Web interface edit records
########

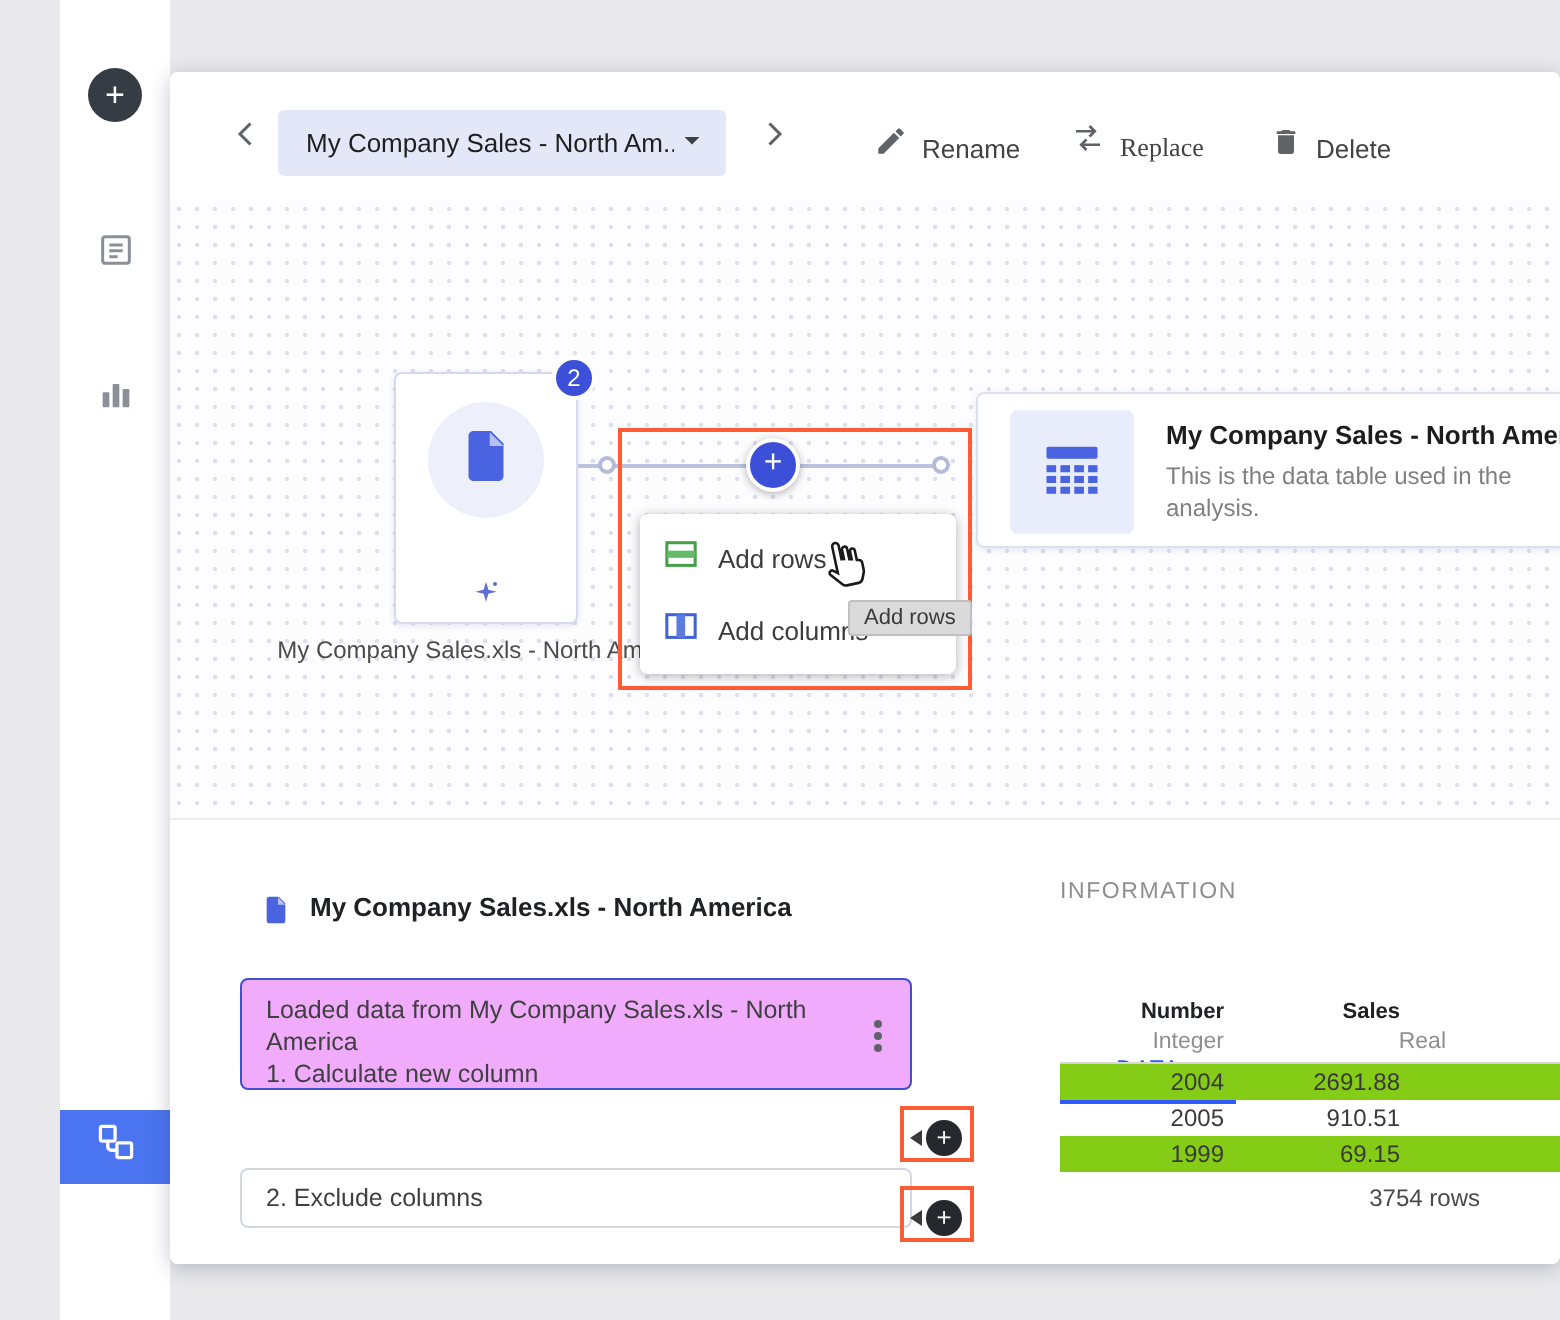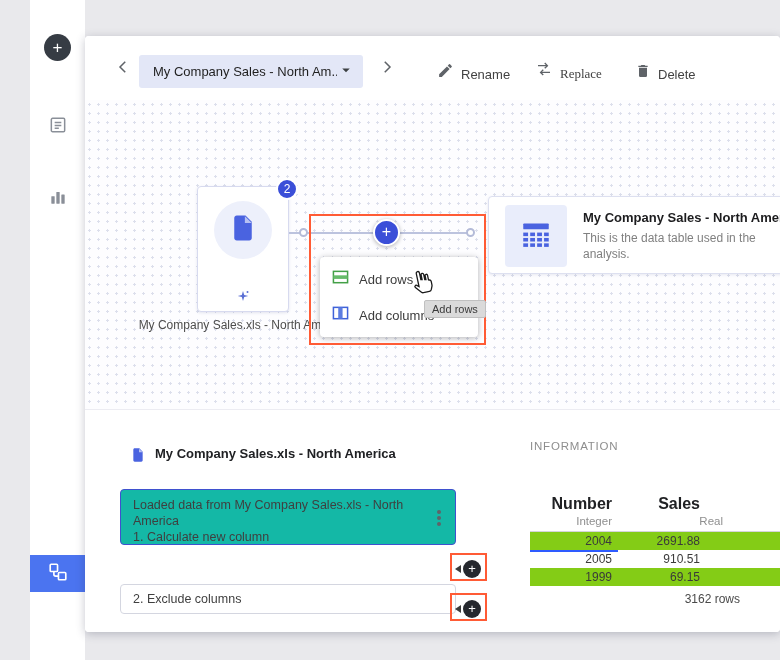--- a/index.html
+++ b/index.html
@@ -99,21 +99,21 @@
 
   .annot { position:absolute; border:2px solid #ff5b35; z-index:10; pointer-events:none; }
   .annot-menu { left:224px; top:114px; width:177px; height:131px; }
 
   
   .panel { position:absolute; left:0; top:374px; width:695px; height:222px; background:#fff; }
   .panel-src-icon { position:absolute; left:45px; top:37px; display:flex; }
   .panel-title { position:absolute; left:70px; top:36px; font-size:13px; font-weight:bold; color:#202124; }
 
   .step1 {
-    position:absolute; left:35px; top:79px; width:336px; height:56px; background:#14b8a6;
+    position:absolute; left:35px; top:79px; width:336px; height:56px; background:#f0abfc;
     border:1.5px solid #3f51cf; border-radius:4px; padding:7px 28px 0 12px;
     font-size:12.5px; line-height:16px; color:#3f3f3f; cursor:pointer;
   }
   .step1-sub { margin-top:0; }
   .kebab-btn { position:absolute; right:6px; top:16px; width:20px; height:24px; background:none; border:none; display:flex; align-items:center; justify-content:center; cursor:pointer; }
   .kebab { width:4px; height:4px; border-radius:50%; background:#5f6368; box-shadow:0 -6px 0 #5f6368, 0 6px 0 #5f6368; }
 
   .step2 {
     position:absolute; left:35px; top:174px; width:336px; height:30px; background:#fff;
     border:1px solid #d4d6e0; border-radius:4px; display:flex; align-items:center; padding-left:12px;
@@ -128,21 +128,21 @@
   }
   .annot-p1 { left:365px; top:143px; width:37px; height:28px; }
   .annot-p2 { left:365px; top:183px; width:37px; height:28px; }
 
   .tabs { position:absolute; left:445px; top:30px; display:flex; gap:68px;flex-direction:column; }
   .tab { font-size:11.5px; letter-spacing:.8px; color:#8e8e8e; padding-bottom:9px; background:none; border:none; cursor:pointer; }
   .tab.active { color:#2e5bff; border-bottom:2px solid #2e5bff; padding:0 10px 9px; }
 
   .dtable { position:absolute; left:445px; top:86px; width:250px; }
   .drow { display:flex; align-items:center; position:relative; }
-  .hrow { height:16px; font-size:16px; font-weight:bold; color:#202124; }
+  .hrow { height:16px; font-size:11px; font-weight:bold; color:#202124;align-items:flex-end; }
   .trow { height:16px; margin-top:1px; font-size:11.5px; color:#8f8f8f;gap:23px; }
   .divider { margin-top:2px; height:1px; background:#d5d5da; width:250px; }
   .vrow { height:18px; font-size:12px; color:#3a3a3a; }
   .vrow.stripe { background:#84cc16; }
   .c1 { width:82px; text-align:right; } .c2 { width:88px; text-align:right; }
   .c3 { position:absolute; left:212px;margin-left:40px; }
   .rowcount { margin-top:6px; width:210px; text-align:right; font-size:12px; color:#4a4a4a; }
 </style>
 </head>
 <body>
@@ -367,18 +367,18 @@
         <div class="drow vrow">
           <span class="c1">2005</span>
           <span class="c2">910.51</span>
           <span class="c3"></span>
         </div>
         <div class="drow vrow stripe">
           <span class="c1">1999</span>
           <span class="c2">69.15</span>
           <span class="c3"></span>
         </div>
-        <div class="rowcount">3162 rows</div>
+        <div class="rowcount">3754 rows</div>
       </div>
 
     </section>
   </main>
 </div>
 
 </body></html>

########

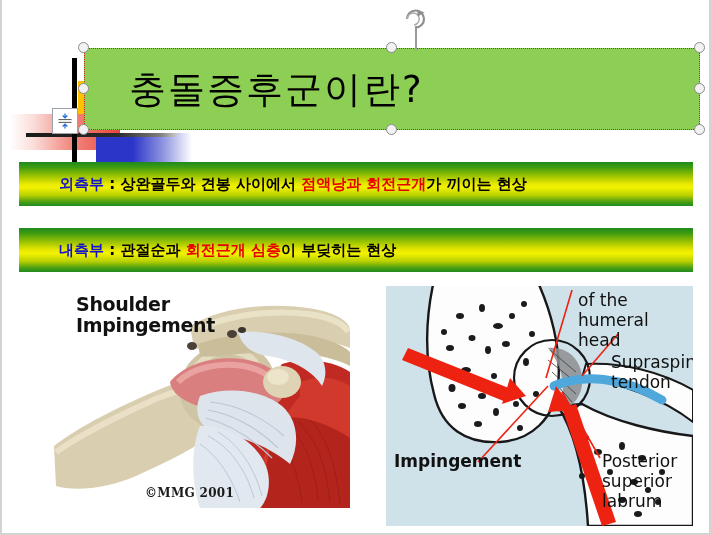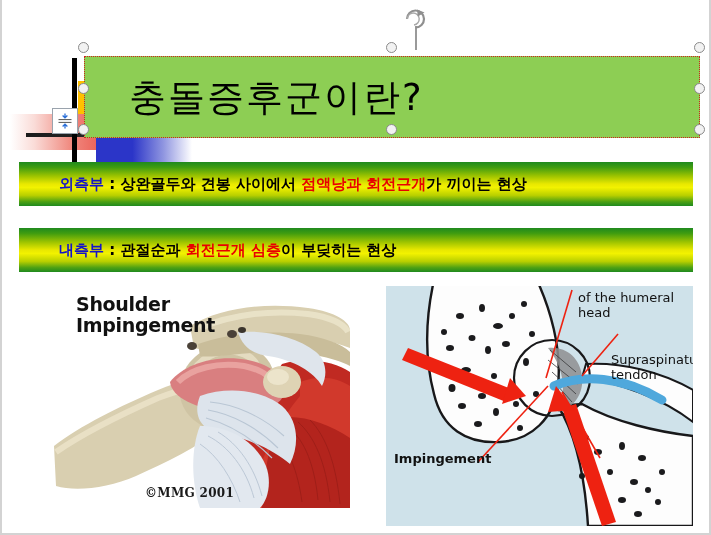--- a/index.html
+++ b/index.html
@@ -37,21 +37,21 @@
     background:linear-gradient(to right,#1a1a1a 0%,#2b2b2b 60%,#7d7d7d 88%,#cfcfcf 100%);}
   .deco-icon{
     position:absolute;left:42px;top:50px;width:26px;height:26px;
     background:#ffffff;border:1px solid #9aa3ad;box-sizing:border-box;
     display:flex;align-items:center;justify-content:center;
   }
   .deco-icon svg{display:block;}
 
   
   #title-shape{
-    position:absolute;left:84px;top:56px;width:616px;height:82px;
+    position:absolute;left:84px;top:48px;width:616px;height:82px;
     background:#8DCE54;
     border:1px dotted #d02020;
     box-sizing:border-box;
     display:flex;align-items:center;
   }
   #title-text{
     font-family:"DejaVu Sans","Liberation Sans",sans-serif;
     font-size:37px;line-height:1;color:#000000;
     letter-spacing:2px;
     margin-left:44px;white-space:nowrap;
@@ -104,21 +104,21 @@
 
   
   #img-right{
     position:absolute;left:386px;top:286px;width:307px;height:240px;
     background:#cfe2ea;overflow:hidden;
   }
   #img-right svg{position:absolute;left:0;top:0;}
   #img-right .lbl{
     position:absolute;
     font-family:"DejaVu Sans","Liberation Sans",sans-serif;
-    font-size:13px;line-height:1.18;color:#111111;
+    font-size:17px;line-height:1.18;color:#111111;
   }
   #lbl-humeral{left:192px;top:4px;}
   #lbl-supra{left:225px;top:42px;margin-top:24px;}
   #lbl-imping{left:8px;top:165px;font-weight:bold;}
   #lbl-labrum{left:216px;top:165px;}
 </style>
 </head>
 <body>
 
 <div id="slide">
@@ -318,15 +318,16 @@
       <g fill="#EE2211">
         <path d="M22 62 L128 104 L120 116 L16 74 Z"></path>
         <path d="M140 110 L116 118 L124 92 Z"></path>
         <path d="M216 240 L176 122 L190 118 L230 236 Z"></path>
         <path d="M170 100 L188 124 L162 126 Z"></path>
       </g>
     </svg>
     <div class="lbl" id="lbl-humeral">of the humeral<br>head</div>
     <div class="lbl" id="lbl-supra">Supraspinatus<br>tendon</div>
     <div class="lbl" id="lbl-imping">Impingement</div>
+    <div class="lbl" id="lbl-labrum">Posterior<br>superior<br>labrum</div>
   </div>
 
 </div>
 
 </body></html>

########

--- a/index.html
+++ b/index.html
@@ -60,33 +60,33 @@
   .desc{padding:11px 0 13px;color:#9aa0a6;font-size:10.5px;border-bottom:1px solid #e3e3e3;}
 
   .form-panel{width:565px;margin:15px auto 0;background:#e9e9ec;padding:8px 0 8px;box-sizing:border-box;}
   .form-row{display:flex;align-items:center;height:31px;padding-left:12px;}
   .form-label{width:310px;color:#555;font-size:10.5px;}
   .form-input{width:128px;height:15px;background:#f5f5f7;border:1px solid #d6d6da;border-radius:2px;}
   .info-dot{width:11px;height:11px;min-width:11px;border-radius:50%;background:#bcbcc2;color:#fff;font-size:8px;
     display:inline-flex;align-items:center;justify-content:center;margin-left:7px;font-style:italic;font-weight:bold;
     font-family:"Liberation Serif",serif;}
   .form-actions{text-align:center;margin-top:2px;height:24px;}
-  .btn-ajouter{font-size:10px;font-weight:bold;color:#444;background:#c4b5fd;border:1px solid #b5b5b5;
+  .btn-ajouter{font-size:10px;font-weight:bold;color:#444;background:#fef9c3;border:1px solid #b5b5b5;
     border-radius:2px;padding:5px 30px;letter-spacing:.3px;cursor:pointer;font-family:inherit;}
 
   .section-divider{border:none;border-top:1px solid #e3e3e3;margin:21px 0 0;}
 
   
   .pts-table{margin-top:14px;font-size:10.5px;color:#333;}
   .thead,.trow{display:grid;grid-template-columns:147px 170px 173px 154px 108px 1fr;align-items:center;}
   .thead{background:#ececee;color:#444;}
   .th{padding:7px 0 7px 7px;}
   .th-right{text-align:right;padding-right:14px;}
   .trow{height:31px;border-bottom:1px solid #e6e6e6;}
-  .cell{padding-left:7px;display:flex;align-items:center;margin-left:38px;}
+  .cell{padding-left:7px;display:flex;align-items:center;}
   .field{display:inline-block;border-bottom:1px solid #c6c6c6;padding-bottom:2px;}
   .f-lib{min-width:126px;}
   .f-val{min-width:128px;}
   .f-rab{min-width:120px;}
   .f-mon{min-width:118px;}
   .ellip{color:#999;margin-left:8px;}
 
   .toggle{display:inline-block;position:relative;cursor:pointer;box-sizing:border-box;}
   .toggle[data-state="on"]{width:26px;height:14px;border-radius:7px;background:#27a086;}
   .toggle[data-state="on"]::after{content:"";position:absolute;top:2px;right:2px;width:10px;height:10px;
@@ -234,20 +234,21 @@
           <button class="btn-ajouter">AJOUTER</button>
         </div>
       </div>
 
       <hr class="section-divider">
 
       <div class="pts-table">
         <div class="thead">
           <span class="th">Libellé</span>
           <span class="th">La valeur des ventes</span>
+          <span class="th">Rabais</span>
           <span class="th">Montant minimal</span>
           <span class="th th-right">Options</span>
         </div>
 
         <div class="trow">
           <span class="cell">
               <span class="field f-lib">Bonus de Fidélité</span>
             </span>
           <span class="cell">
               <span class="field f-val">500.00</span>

########

» WHAT IS EXPECTED: Whenever the word "form" shows up in a line of the entries, copy that line.

» SOLUTION TO THIS EXERCISE:
   .form-panel{width:565px;margin:15px auto 0;background:#e9e9ec;padding:8px 0 8px;box-sizing:border-box;}
   .form-row{display:flex;align-items:center;height:31px;padding-left:12px;}
   .form-label{width:310px;color:#555;font-size:10.5px;}
   .form-input{width:128px;height:15px;background:#f5f5f7;border:1px solid #d6d6da;border-radius:2px;}
   .form-actions{text-align:center;margin-top:2px;height:24px;}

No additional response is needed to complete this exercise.